Hal yang tetap memberikan optimisme adalah bahwa dalam situasi yang demikian itu, prakarsa civil society tumbuh, dengan ragam aksi di lapangan, dengan arah yang sama, yakni memperkuat kapasitas warga. Artinya, seluruh kekuatan sosial, politik dan ekonomi, bergerak dengan metode dan kapasitasnya masing-masing dalam menghadapi pandemi, dengan maksud menyegerakan pemulihan keadaan.
Namun kini, masalah yang berkembang telah jauh lebih kompleks karena soal-soal yang muncul akibat infeksi virus ke sektor lainnya di luar sektor kesehatan mulai beririsan dengan masalah-masalah mendasar bangsa yang telah berkembang sebelum pandemi hadir.
Oleh sebab itulah, dibutuhkan konsolidasi, yang bukan saja agar terselenggara langkah efektif, melainkan juga agar berlangsung suatu keadaan yang disebut di sini sebagai tumbuhnya ”keindonesiaan” yang kepadanya dapat diharapkan kesanggupannya memikul cita-cita luhur bangsa.
Kita hendak memaknai konsolidasi bukan sebagai peristiwa (politik) ad hoc, melainkan peristiwa kebangsaan, yang bersifat jangka panjang.
Kita hendak memaknai konsolidasi bukan sebagai peristiwa (politik) ad hoc, melainkan peristiwa kebangsaan, yang bersifat jangka panjang.
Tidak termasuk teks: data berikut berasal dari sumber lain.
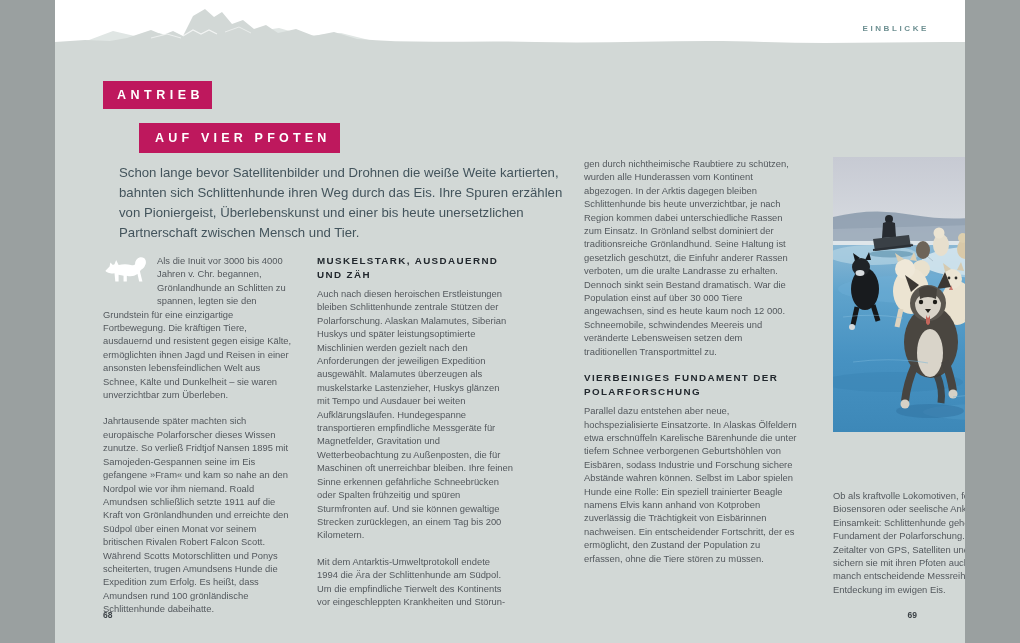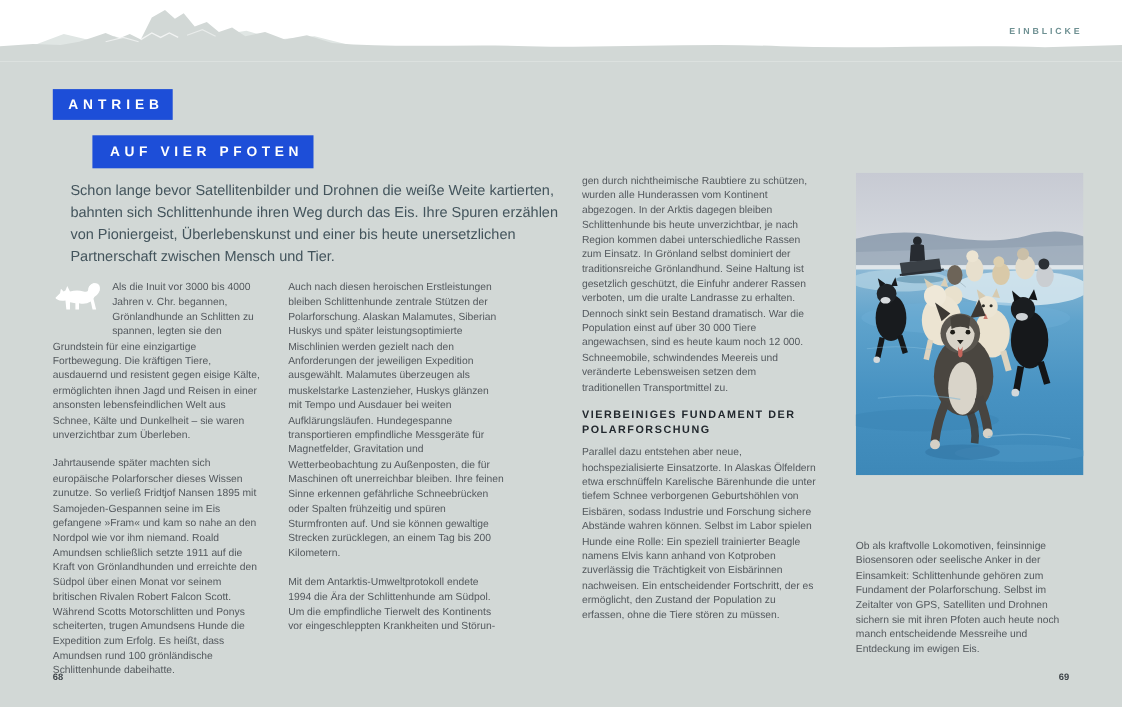--- a/index.html
+++ b/index.html
@@ -1,29 +1,30 @@
 <!DOCTYPE html>
 <html><head>
 <meta charset="utf-8">
 <style>
   html,body{margin:0;padding:0;background:#9aa0a0;}
   .spread{
-    position:relative;width:1020px;height:643px;margin:0 auto;
+    position:relative;width:896px;height:643px;margin:0 auto;
     background:#ffffff;overflow:hidden;
     font-family:"Liberation Sans",sans-serif;
+    padding-left:14px;
     -webkit-font-smoothing:antialiased;
   }
   .page-bg{position:absolute;left:0;top:54px;right:0;bottom:0;background:#d2d8d6;}
   .ridge{position:absolute;left:0;top:0;}
   .kicker{
     position:absolute;top:24px;right:36px;
     font-size:8px;font-weight:bold;letter-spacing:2.6px;color:#6e9092;
   }
   .tbox{
-    position:absolute;background:#1d4ed8;color:#fff;font-weight:bold;
+    position:absolute;background:#be185d;color:#fff;font-weight:bold;
     font-size:12.5px;white-space:nowrap;
   }
   .tbox1{left:48px;top:81px;width:95px;height:28px;line-height:29px;padding-left:14px;letter-spacing:4.5px;}
   .tbox2{left:84px;top:103px;width:185px;height:30px;line-height:31px;padding-left:16px;letter-spacing:4.2px;margin-top:20px;}
   .intro{
     position:absolute;left:48px;top:147px;width:445px;
     font-size:13.2px;line-height:20px;color:#43545c;margin:16px;
   }
   .col{position:absolute;color:#53585d;font-size:9.4px;line-height:13.4px;}
   .col p{margin:0 0 13px 0;}
@@ -90,20 +91,21 @@
             L45,19 L48,31 L44,31 L42,22 Q36,26 29,24 L29,31 L25,31 L25,24
             L19,23 L19,31 L15,31 L14,21 Q8,22 5,20 Q3,19 3,18 Z"></path>
           <circle cx="46" cy="8" r="6" fill="#ffffff"></circle>
         </svg>
       </span><span>Als die Inuit vor 3000 bis 4000 Jahren v. Chr. begannen, Grönlandhunde an Schlitten zu spannen, legten sie den Grundstein für eine einzigartige Fortbewegung. Die kräftigen Tiere, ausdauernd und resistent gegen eisige Kälte, ermöglichten ihnen Jagd und Reisen in einer ansonsten lebensfeindlichen Welt aus Schnee, Kälte und Dunkelheit – sie waren unverzichtbar zum Überleben.</span>
     </p>
     <p>Jahrtausende später machten sich europäische Polarforscher dieses Wissen zunutze. So verließ Fridtjof Nansen 1895 mit Samojeden-Gespannen seine im Eis gefangene »Fram« und kam so nahe an den Nordpol wie vor ihm niemand. Roald Amundsen schließlich setzte 1911 auf die Kraft von Grönlandhunden und erreichte den Südpol über einen Monat vor seinem britischen Rivalen Robert Falcon Scott. Während Scotts Motorschlitten und Ponys scheiterten, trugen Amundsens Hunde die Expedition zum Erfolg. Es heißt, dass Amundsen rund 100 grönländische Schlittenhunde dabeihatte.</p>
   </div>
 
   <div class="col col2">
+    <h3 class="first">MUSKELSTARK, AUSDAUERND UND ZÄH</h3>
     <p>Auch nach diesen heroischen Erstleistungen bleiben Schlittenhunde zentrale Stützen der Polarforschung. Alaskan Malamutes, Siberian Huskys und später leistungsoptimierte Mischlinien werden gezielt nach den Anforderungen der jeweiligen Expedition ausgewählt. Malamutes überzeugen als muskelstarke Lastenzieher, Huskys glänzen mit Tempo und Ausdauer bei weiten Aufklärungsläufen. Hundegespanne transportieren empfindliche Messgeräte für Magnetfelder, Gravitation und Wetterbeobachtung zu Außenposten, die für Maschinen oft unerreichbar bleiben. Ihre feinen Sinne erkennen gefährliche Schneebrücken oder Spalten frühzeitig und spüren Sturmfronten auf. Und sie können gewaltige Strecken zurücklegen, an einem Tag bis 200 Kilometern.</p>
     <p>Mit dem Antarktis-Umweltprotokoll endete 1994 die Ära der Schlittenhunde am Südpol. Um die empfindliche Tierwelt des Kontinents vor eingeschleppten Krankheiten und Störun-</p>
   </div>
 
   <div class="col col3">
     <p>gen durch nichtheimische Raubtiere zu schützen, wurden alle Hunderassen vom Kontinent abgezogen. In der Arktis dagegen bleiben Schlittenhunde bis heute unverzichtbar, je nach Region kommen dabei unterschiedliche Rassen zum Einsatz. In Grönland selbst dominiert der traditionsreiche Grönlandhund. Seine Haltung ist gesetzlich geschützt, die Einfuhr anderer Rassen verboten, um die uralte Landrasse zu erhalten. Dennoch sinkt sein Bestand dramatisch. War die Population einst auf über 30 000 Tiere angewachsen, sind es heute kaum noch 12 000. Schneemobile, schwindendes Meereis und veränderte Lebensweisen setzen dem traditionellen Transportmittel zu.</p>
     <h3>VIERBEINIGES FUNDAMENT DER POLARFORSCHUNG</h3>
     <p>Parallel dazu entstehen aber neue, hochspezialisierte Einsatzorte. In Alaskas Ölfeldern etwa erschnüffeln Karelische Bärenhunde die unter tiefem Schnee verborgenen Geburtshöhlen von Eisbären, sodass Industrie und Forschung sichere Abstände wahren können. Selbst im Labor spielen Hunde eine Rolle: Ein speziell trainierter Beagle namens Elvis kann anhand von Kotproben zuverlässig die Trächtigkeit von Eisbärinnen nachweisen. Ein entscheidender Fortschritt, der es ermöglicht, den Zustand der Population zu erfassen, ohne die Tiere stören zu müssen.</p>
   </div>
Pada titik inilah dibutuhkan apa yang disebut sebagai kekuatan tengah. Istilah ini muncul dalam tulisan Budiman Tanuredjo (Kompas, 9/1/2021), ”Rindu ’Muazin’ Bangsa”, yang dikatakannya bahwa ”Bangsa ini membutuhkan ”para muazin” dengan tradisi intelektual yang berakar dan memiliki visi mengenai kebangsaan Indonesia. ”Para muazin” yang konsisten bersama kekuatan rakyat membangun kekuatan tengah”.
Bagi kita, kekuatan tengah bukan kekuatan politik, atau suatu kekuatan massa, melainkan suatu himpunan pikiran. Prof Ahmad Subardjo Djoyoadisuryo, salah seorang anggota BPUPK, dalam ceramahnya berjudul ”Peranan Ide-ide dalam Gerakan Kemerdekaan Indonesia”, 29 Juli 1974, menggambarkan bagaimana peran ide dalam kancah perjuangan.
Tentu yang dimaksud ”bukan sembarang ide yang dapat menggerakkan manusia untuk berbuat sesuatu yang bermanfaat bagi negara dan masyarakat. Hanya ide-ide yang mengandung kebenaran dan keadilan yang dapat menyentuh jiwa manusia yang dapat merasakannya”.
Bahkan, dapat dikatakan bahwa ide-ide dimaksud, pada gilirannya mengisi teks resmi negara, menjadi pedoman dalam mengelola negara, agar dapat bekerja sebagaimana maksud daripada ide-ide yang menggerakkan keberadaannya.
Oleh karena itulah, kekuatan tengah merupakan kekuatan ide yang bersifat non-formal, yang karena kekuatannya mampu menstimulasi nalar bangsa, sehingga bangsa sepenuhnya mengawal kinerja negara, agar senantiasa berada dalam jalur cita-cita luhur bangsa.
Dengan berfokus pada gagasan, kekuatan tengah juga dapat membebaskan diri dari sangkaan sedang mengejar hal-hal yang berbau manfaat pragmatis. Dengan demikian, dalam jalur inilah kita yakin konsolidasi akan berlangsung konstruktif dan pada gilirannya menjadi penopang keberlangsungan bangsa menyongsong satu abad kemerdekaannya.